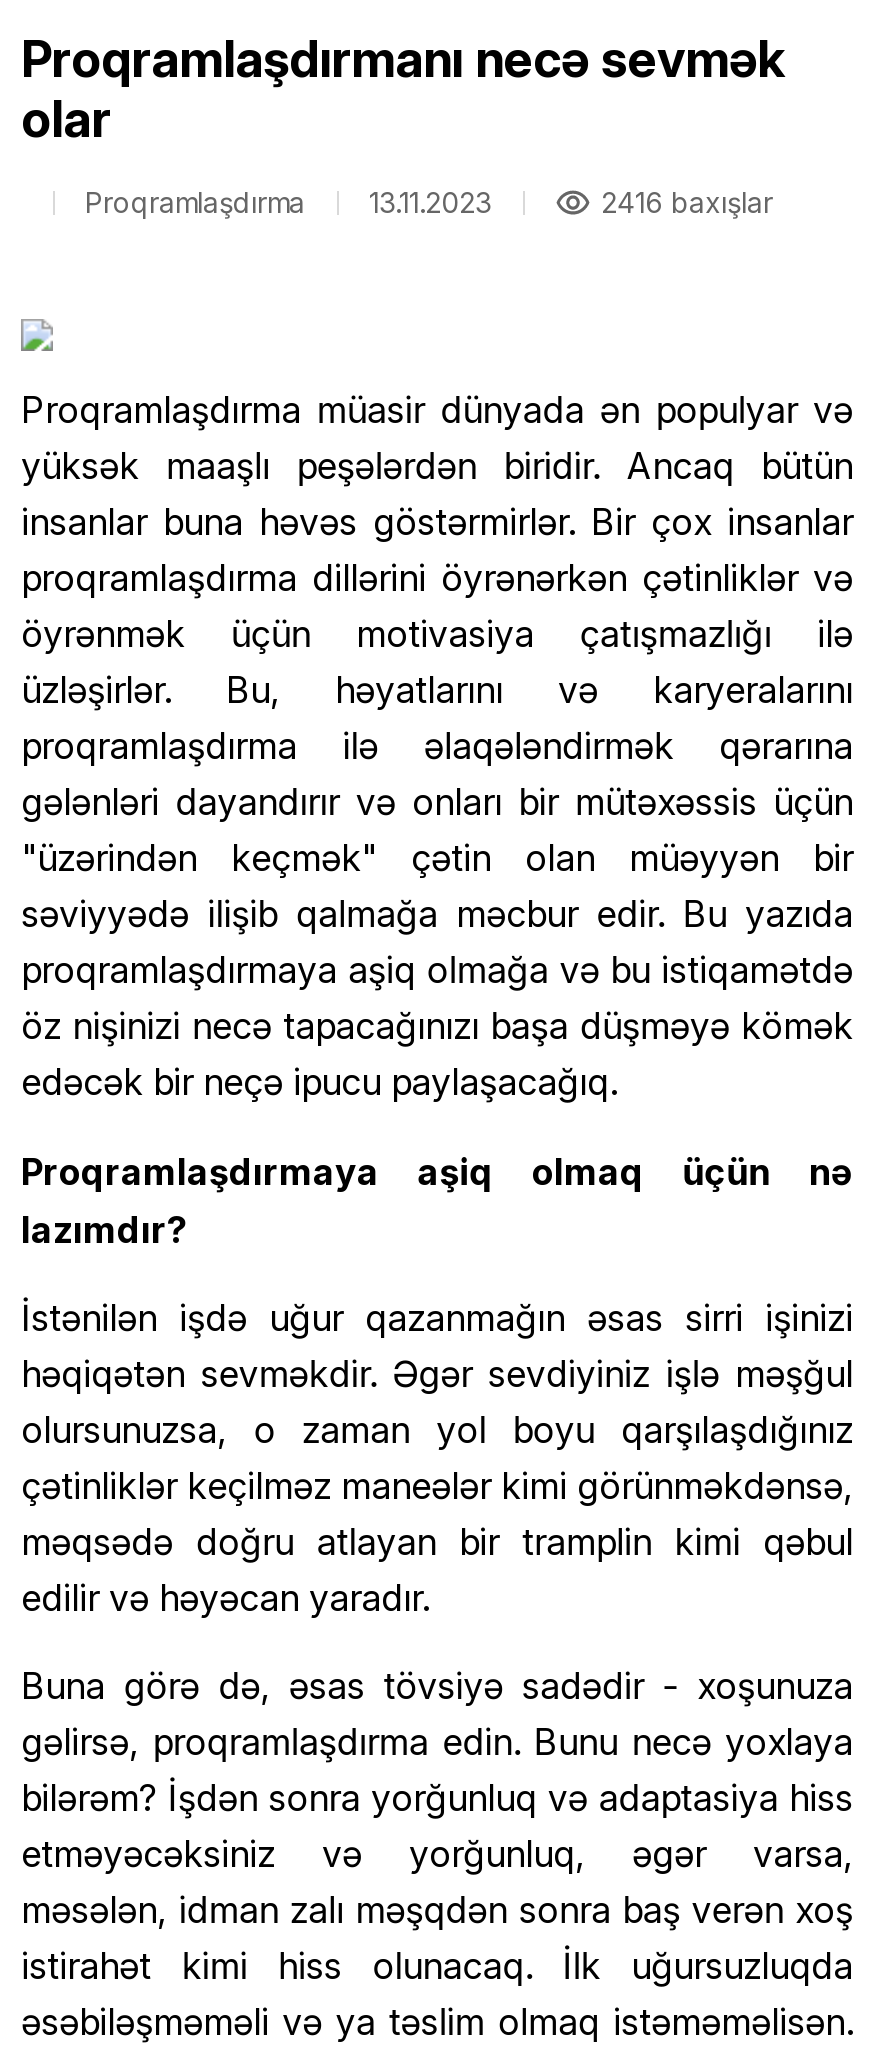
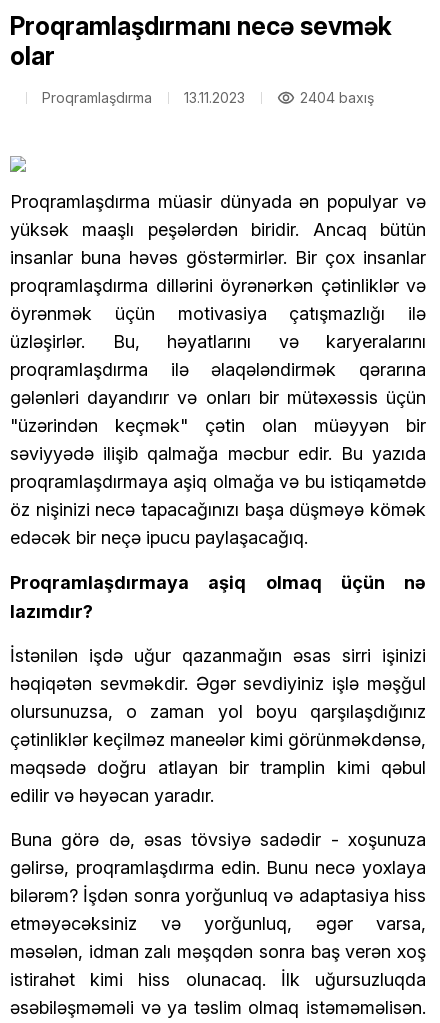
- 2416 baxışlar
+ 2404 baxış
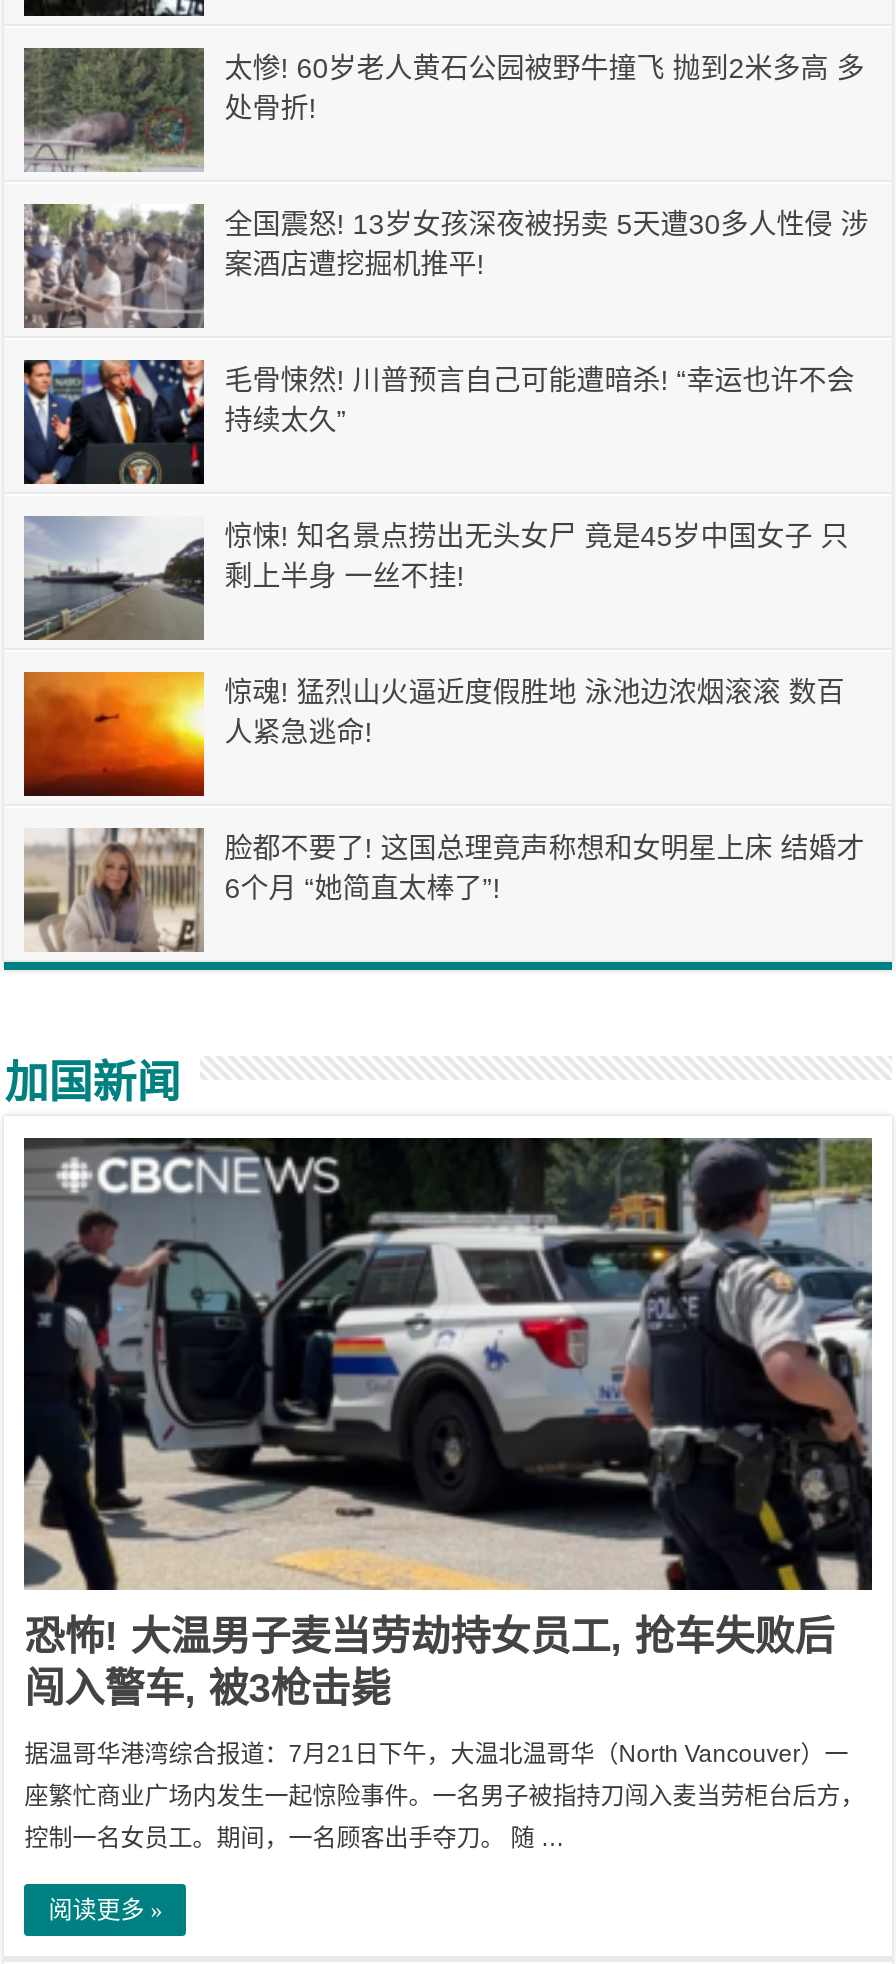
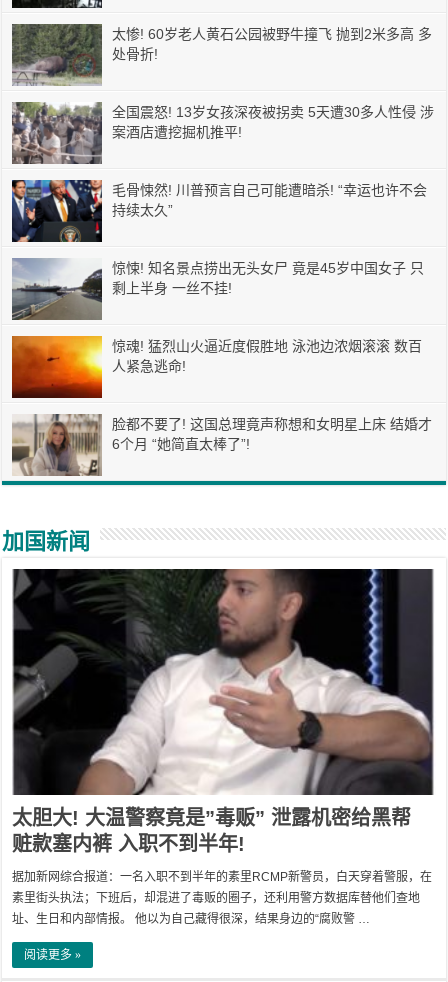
- [image]
- 恐怖! 大温男子麦当劳劫持女员工, 抢车失败后
- 闯入警车, 被3枪击毙
+ [image]
+ 太胆大! 大温警察竟是”毒贩” 泄露机密给黑帮
+ 赃款塞内裤 入职不到半年!

- 据温哥华港湾综合报道：7月21日下午，大温北温哥华（North Vancouver）一
+ 据加新网综合报道：一名入职不到半年的素里RCMP新警员，白天穿着警服，在

- 座繁忙商业广场内发生一起惊险事件。一名男子被指持刀闯入麦当劳柜台后方，
+ 素里街头执法；下班后，却混进了毒贩的圈子，还利用警方数据库替他们查地

- 控制一名女员工。期间，一名顾客出手夺刀。 随 …
+ 址、生日和内部情报。 他以为自己藏得很深，结果身边的“腐败警 …
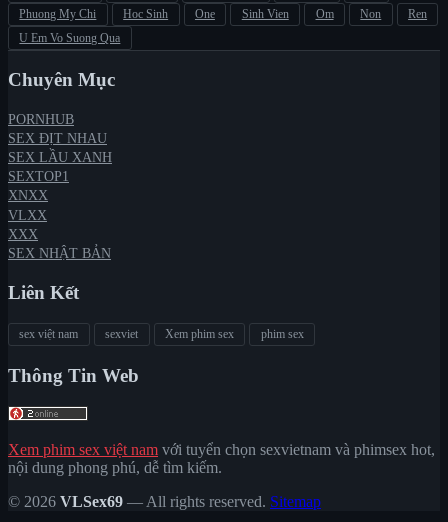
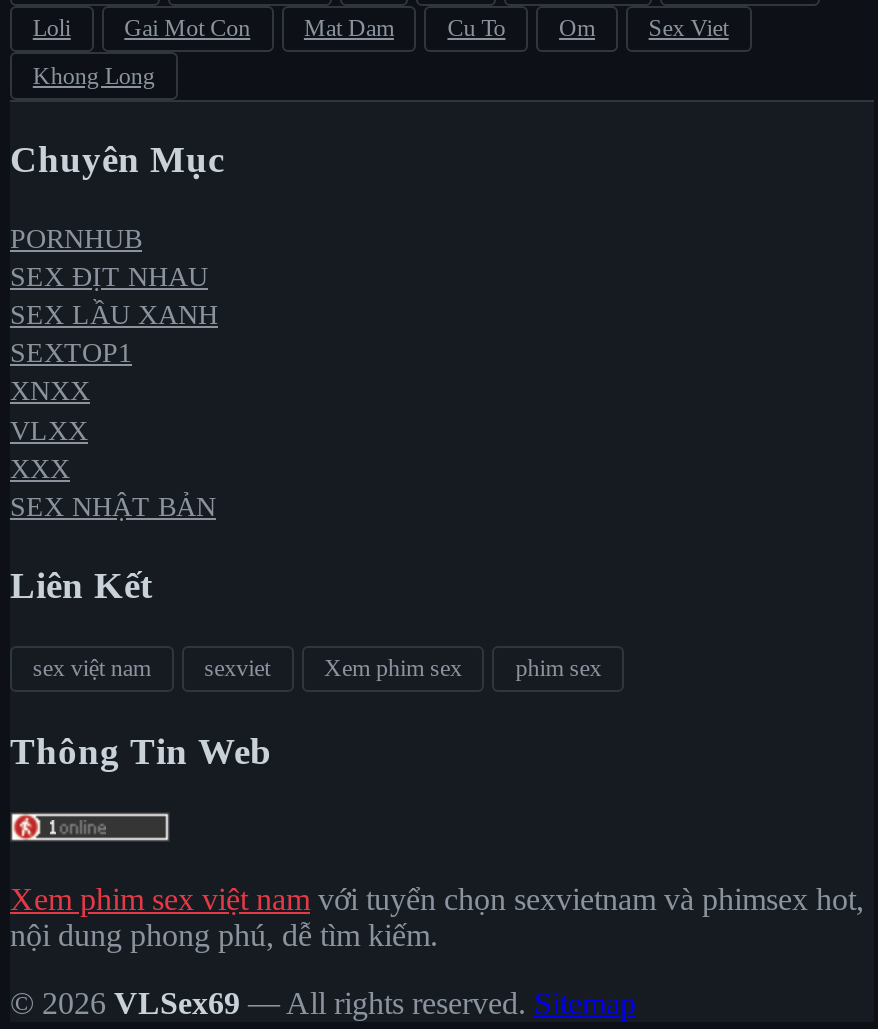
- Phuong My Chi
- Hoc Sinh
- One
- Sinh Vien
+ Loli
+ Gai Mot Con
+ Mat Dam
+ Cu To

- Non
- Ren
+ Sex Viet

- U Em Vo Suong Qua
+ Khong Long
====
*Exercise details*:
The response must restate exactly the lines from the one containing "- 据温哥华港湾综合报道：7月21日下午，大温北温哥华（North Vancouver）一" through the end of the records above and must leave out all pictures.

*Answer box*:
- 据温哥华港湾综合报道：7月21日下午，大温北温哥华（North Vancouver）一
+ 据加新网综合报道：一名入职不到半年的素里RCMP新警员，白天穿着警服，在

- 座繁忙商业广场内发生一起惊险事件。一名男子被指持刀闯入麦当劳柜台后方，
+ 素里街头执法；下班后，却混进了毒贩的圈子，还利用警方数据库替他们查地

- 控制一名女员工。期间，一名顾客出手夺刀。 随 …
+ 址、生日和内部情报。 他以为自己藏得很深，结果身边的“腐败警 …
- Phuong My Chi
- Hoc Sinh
- One
- Sinh Vien
+ Loli
+ Gai Mot Con
+ Mat Dam
+ Cu To

- Non
- Ren
+ Sex Viet

- U Em Vo Suong Qua
+ Khong Long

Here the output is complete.